Given two explanations that explain the same data, the simpler one should be preferred

or as Sklar (1977) phrased it,

In choosing a scientific hypothesis in light of evidential data, we must frequently add to the data some methodological principle of simplicity in order to select out as ''preferred'' one of the many different possible hypotheses, all compatible with the specified data.

This principle is often taken for granted, and has a certain intuitive ring of truth to it -- but why should we actually accept it?   What makes it true? 

Arguments for Occam’s Razor

Perhaps the most compelling argument for Occam's Razor is the theory of Solomonoff Induction, generalized more recently by  Marcus Hutter into a theory of Universal AI.   This theory shows, very roughly speaking, that the assumption that the shortest computer program computing a set of data is the best explanation for that data, where "best" is defined in terms of accurate prediction of missing or future parts of the dataset.  This is very elegant but the catch is that effectively it only applies to fairly large datasets, because it relies heavily on the fact that, in the limit of large datasets, the shortest program explaining the dataset in one programming language is approximately the same length as the shortest program explaining that same dataset in any other programming language.   It assumes one is in a regime where the computational cost of simulating one programming language (or computer) using another is a trivial matter to be brushed aside.

There are other approaches to justifying Occam's Razor as well.   The Akaike Information Criterion (AIC) formalizes the balance between simplicity and goodness-of-fit that is required to achieve extrapolation without overfitting.  However,  the derivations underlying the AIC and its competitor, the Bayesian Information Criterion (BIC), hold only for large datasets.  The AICc version works for small datasets but relies on special distributional assumptions.

There is also Kelly's (2007, 2010) interesting argument that the shortest hypothesis is, under certain assumptions, the one that will require one to change one's mind least often upon exposure to new data.   This is interesting but somewhat begs the question of why it's so bad to change one's mind when exposed to new data.  Kelly's proofs also seem to get bogged down in various technical intricacies and conditions, which  may however be ultimately resolvable in a clean way.

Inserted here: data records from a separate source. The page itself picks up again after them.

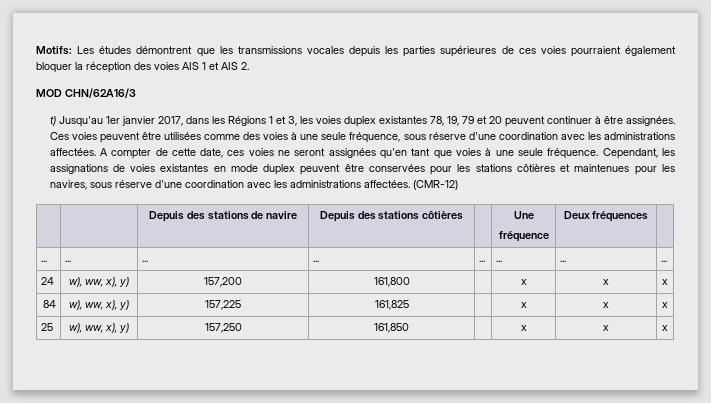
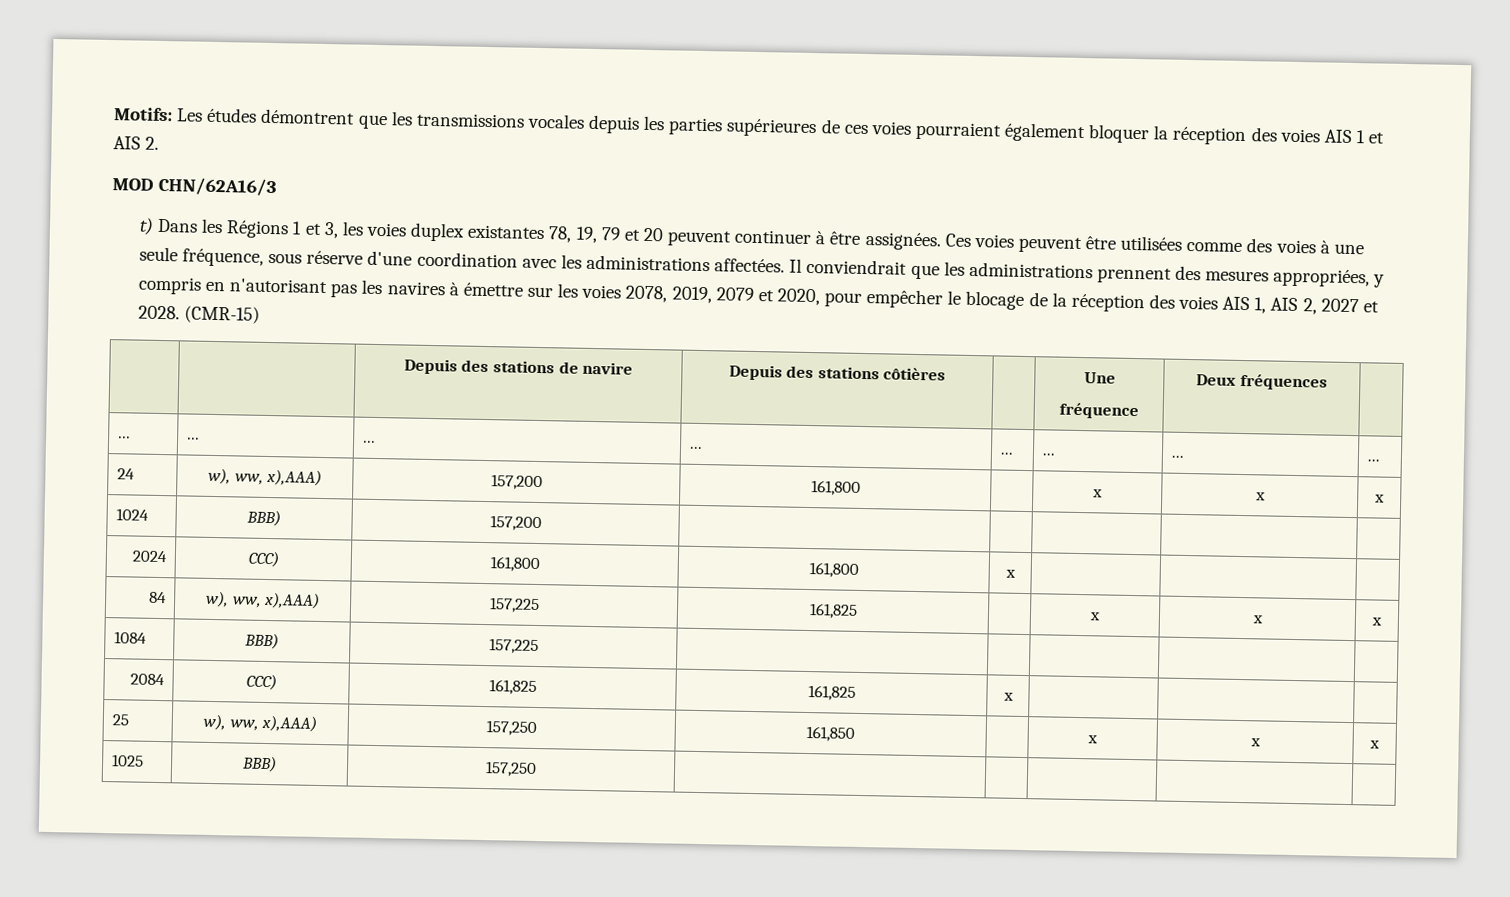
- t) Jusqu'au 1er janvier 2017, dans les Régions 1 et 3, les voies duplex existantes 78, 19, 79 et 20 peuvent continuer à être assignées.
+ t) Dans les Régions 1 et 3, les voies duplex existantes 78, 19, 79 et 20 peuvent continuer à être assignées.
- A compter de cette date, ces voies ne seront assignées qu'en tant que voies à une seule fréquence. Cependant, les assignations de voies existantes en mode duplex peuvent être conservées pour les stations côtières et maintenues pour les navires, sous réserve d'une coordination avec les administrations affectées. (CMR-12)
+ Il conviendrait que les administrations prennent des mesures appropriées, y compris en n'autorisant pas les navires à émettre sur les voies 2078, 2019, 2079 et 2020, pour empêcher le blocage de la réception des voies AIS 1, AIS 2, 2027 et 2028. (CMR-15)
- 24 | w), ww, x), y) | 157,200 | 161,800 | | x | x | x
+ 24 | w), ww, x),AAA) | 157,200 | 161,800 | | x | x | x
+ 1024 | BBB) | 157,200 | | | | |
+ 2024 | CCC) | 161,800 | 161,800 | x | | |
- 84 | w), ww, x), y) | 157,225 | 161,825 | | x | x | x
+ 84 | w), ww, x),AAA) | 157,225 | 161,825 | | x | x | x
+ 1084 | BBB) | 157,225 | | | | |
+ 2084 | CCC) | 161,825 | 161,825 | x | | |
- 25 | w), ww, x), y) | 157,250 | 161,850 | | x | x | x
+ 25 | w), ww, x),AAA) | 157,250 | 161,850 | | x | x | x
+ 1025 | BBB) | 157,250 | | | | |

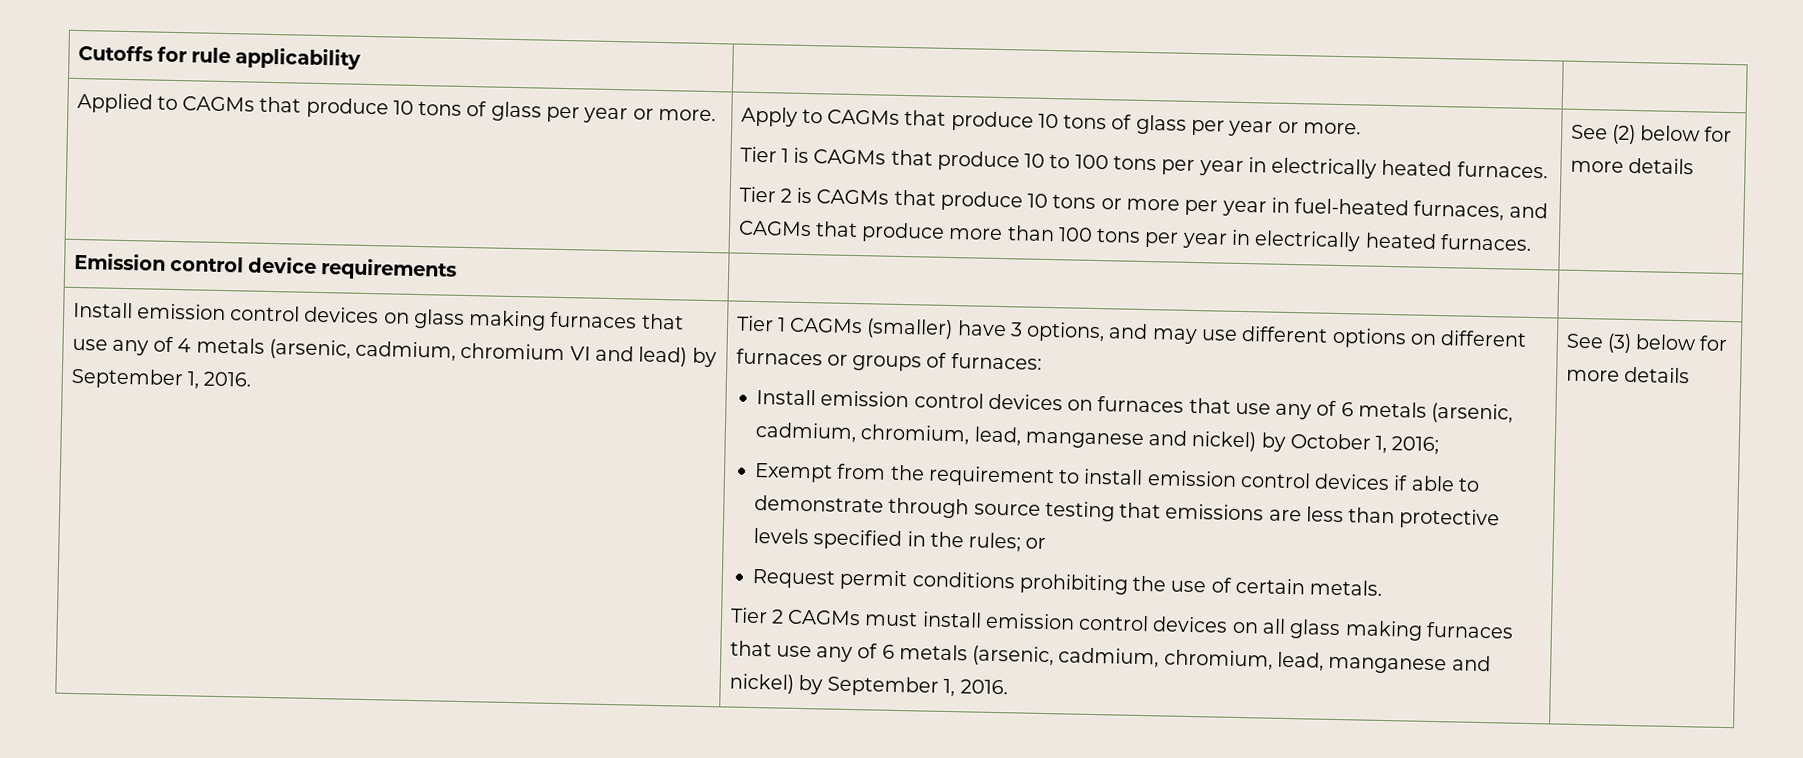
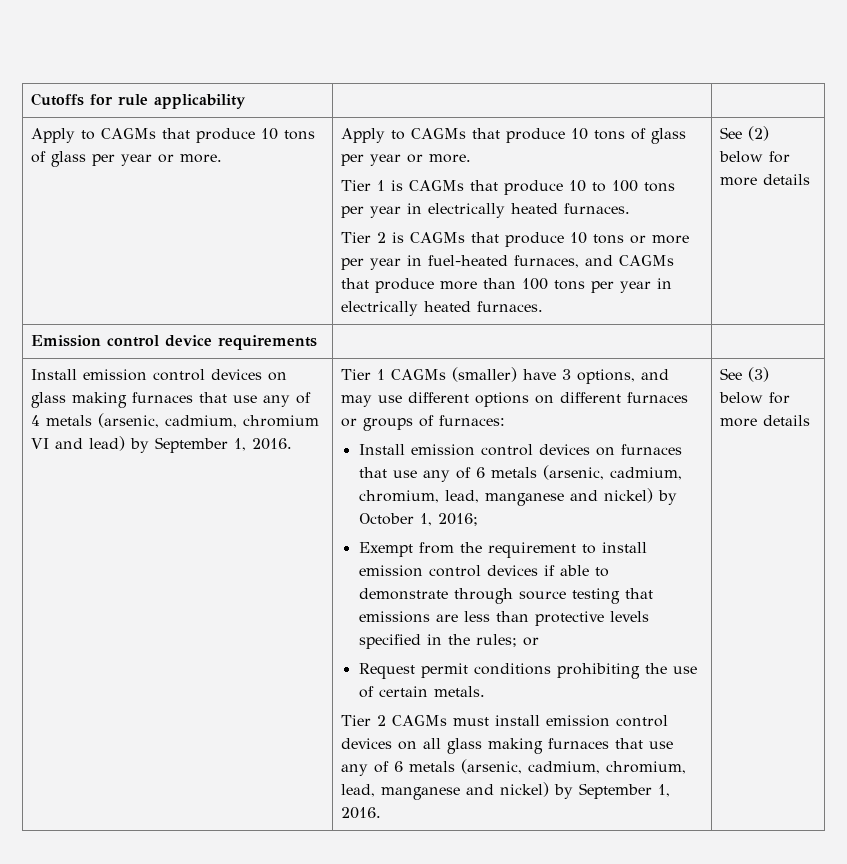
  Cutoffs for rule applicability | |
- Applied to CAGMs that produce 10 tons of glass per year or more.
+ Apply to CAGMs that produce 10 tons of glass per year or more.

Here I present a new  argument for Occam's Razor, which appears to work for small as well as large datasets, and which is based on the statistical notion of subsampling.   At present the argument is just a sketch, yet to be filled out into a formal proof.  In essence, what is done is to construct a particular computational model, based on the properties of a given dataset, and argue that using Occam's Razor relative to this sort of computational model leads to good explanations for any dataset, large or small.   As the size of the dataset increases, the explanatory advantage gained by choosing a dataset-guided computational model for using Occam's Razor decreases, and the choice of computational model becomes increasingly arbitrary.

Sketch of a New Argument why Occam’s Razor Works

I’ve been thinking for a while about a new, somewhat different argument for why Occam’s Razor makes sense and is a good idea.   I haven’t found time to write up a formal proof , so I’m just going to sketch my “proof idea” here.   Eventually maybe I’ll find time to try to turn this into a real proof, which may well yield to some gotchas, restrictive conditions or new discoveries….  Or maybe some other brave and noble soul will take the bait and try to make a real proof based on my idea…
Ok, so -- the crux of the argument I’m thinking of is as follows.

Consider, for simplicity, a binary classification problem, involving  a data-set D living within a data universe U, and a a "ground truth" mapping F: U --> {0,1}.    This is not the only context my proposed argument applies to, but it’s a simple context for explaining the basic idea.

Then, consider two sets of functions S1 and S2, both learned via application of some learning algorithm L to study D (and not the rest of F).   Suppose:

  • The functions in S1 have accuracy a across D, and have size s1
  • The functions in S2 have accuracy a across D, and have size s2 > s1


Then the proposition I make is: On average, functions in S1 will give a higher accuracy on F than functions in S2 (**).

Why would (**) be true?

I believe it can probably be demonstrated via induction on the size of D  

Suppose (**) holds for D^* that are smaller than D.   Then, suppose we apply crossvalidation to assess the value of functions in S1 and S2; that is, we run a series of experiments in which we partition D into 2 subsets (D1, D2) and then apply L to learn classification functions on D1, and test these functions on D2.   These experiment will yield many functions that don't belong in either S1 or S2, and also some that do belong to these sets.   According to the inductive hypothesis: on average the functions L finds (on the validation folds) belonging to  S1 will have greater accuracy across D as compared to those that L finds (on the validation folds) belonging to S2 (***).  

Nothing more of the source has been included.